■ Requirement ■
Of the entries below, return only those lines from the line with "Nitrous Oxide Treatment: 1" to the line with "total: 44890.82 -> 44842.89", exactly, both included.

■ The records ■
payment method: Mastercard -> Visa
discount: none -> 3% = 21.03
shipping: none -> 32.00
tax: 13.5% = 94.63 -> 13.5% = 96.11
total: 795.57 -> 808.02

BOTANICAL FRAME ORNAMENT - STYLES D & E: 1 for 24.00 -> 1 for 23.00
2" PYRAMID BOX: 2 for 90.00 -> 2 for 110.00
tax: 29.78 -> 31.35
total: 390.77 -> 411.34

* * *

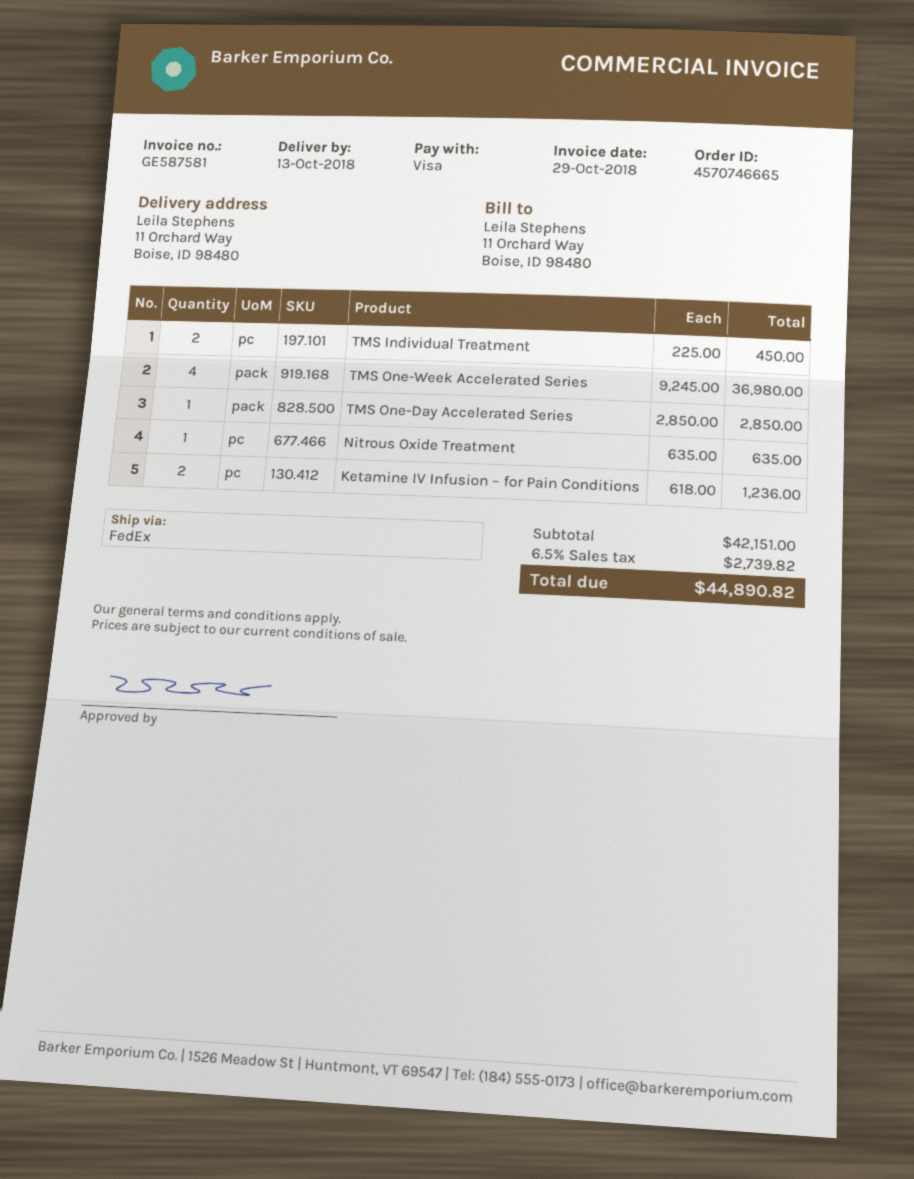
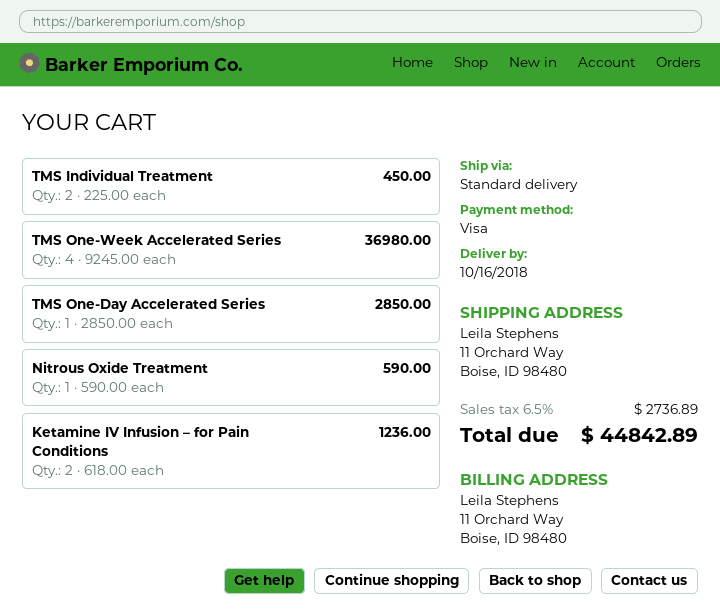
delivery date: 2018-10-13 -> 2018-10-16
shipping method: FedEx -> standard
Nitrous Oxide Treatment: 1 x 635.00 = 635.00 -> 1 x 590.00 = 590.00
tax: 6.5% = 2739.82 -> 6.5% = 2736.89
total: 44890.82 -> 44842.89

...

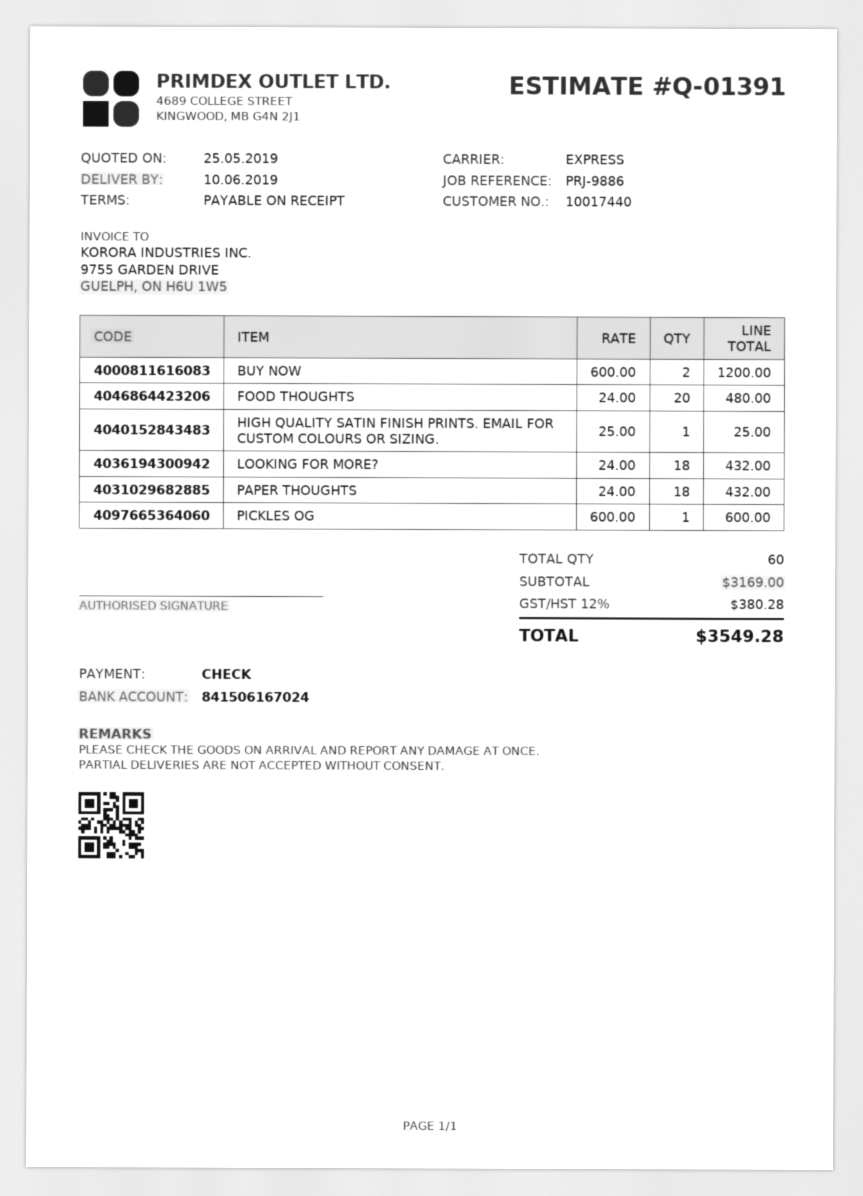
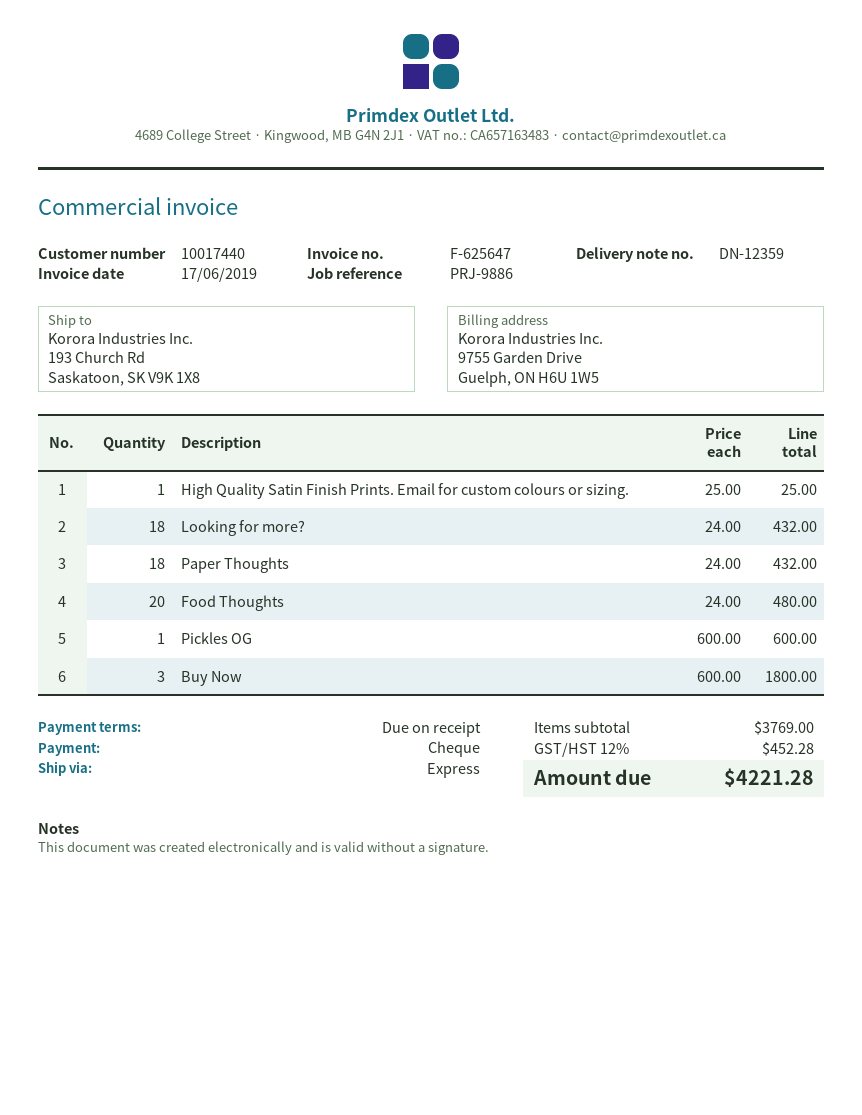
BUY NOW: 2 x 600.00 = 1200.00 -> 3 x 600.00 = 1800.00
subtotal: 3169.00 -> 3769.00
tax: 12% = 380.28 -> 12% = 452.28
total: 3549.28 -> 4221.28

■ Answer to this problem ■
Nitrous Oxide Treatment: 1 x 635.00 = 635.00 -> 1 x 590.00 = 590.00
tax: 6.5% = 2739.82 -> 6.5% = 2736.89
total: 44890.82 -> 44842.89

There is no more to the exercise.